DigitalBits-core normally interacts with one or more “history archives,” which are configurable facilities for storing and retrieving flat files containing history checkpoints: bucket files and history logs. History archives are usually off-site commodity storage services such as Amazon S3, Google Cloud Storage, Azure Blob Storage, or custom SCP/SFTP/HTTP servers.

Use command templates in the config file to give the specifics of which services you will use and how to access them. The example config shows how to configure a history archive through command templates.

While it is possible to run a digitalbits-core node with no configured history archives, it will be severely limited, unable to participate fully in a network, and likely unable to acquire synchronization at all. At the very least, if you are joining an existing network in a read-only capacity, you will still need to configure a get command to access that network’s history archives.

Configuring to publish to an archive

Archive sections can also be configured with put and mkdir commands to cause the instance to publish to that archive.

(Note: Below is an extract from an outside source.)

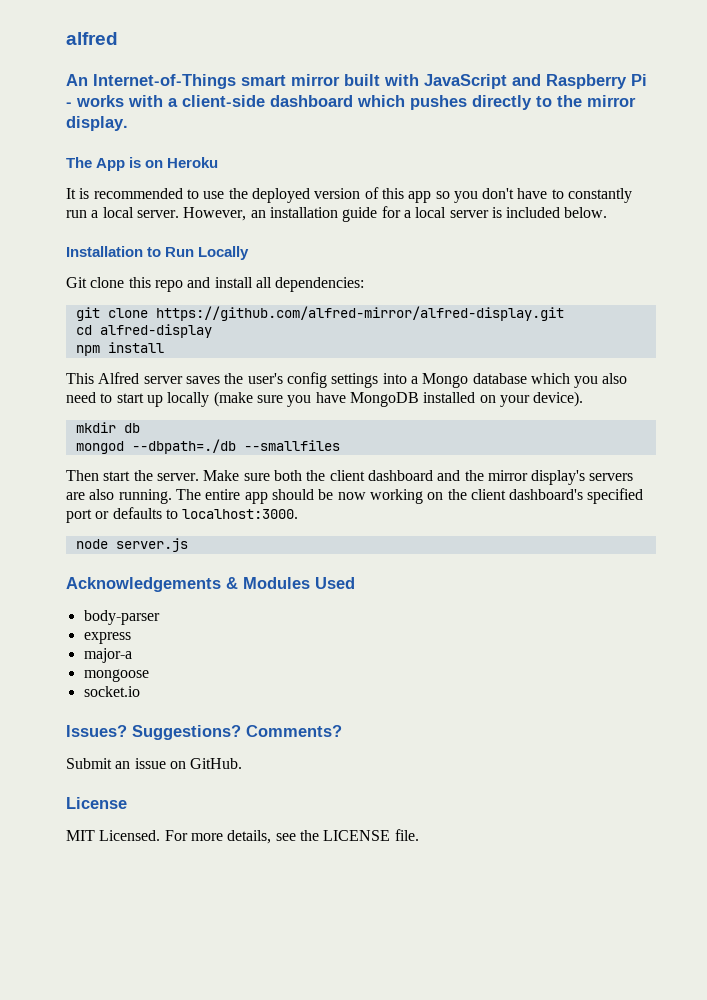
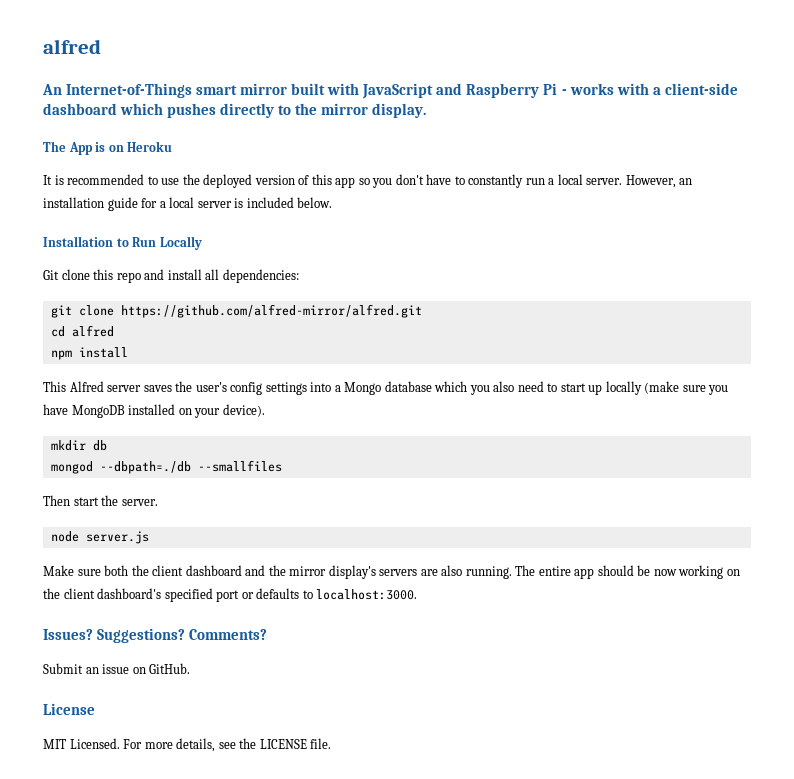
[155,306,564,321] https://github.com/alfred-mirror/alfred-display.git -> [120,304,422,318] https://github.com/alfred-mirror/alfred.git
[99,324,212,338] alfred-display -> [71,325,114,337] alfred
(199, 477) none -> [50,531,149,544] // node server.js //
[75,538,188,552] [66,577,355,592] [83,610,160,625] [83,632,131,644] [83,648,132,663] [83,669,149,682] [83,686,140,697] // node server.js // Acknowledgements & Modules Used // body-parser // express // major-a // mongoose // socket.io -> (418, 594) none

The very first time you want to use your archive, you need to initialize it with: $ digitalbits-core --newhist <historyarchive>

before starting your node.

IMPORTANT:

  • make sure that you configure both put and mkdir if put doesn’t automatically create sub-folders
  • writing to the same archive from different nodes is not supported and will result in undefined behavior, potentially data loss.
  • do not run newhist on an existing archive unless you want to erase it

Network configuration

The network itself has network wide settings that can be updated. This is done by validators voting for and agreeing to new values.

A node can be configured to vote for upgrades using the upgrades endpoint . see commands.md for more information.

The network settings are:

  • the version of the protocol used to process transactions
  • the maximum number of transactions that can be included in a given ledger close
  • the cost (fee) associated with processing operations
  • the base reserve used to calculate the lumen balance needed to store things in the ledger

When the network time is later than the upgradetime specified in the upgrade settings, the validator will vote to update the network to the value specified in the upgrade setting.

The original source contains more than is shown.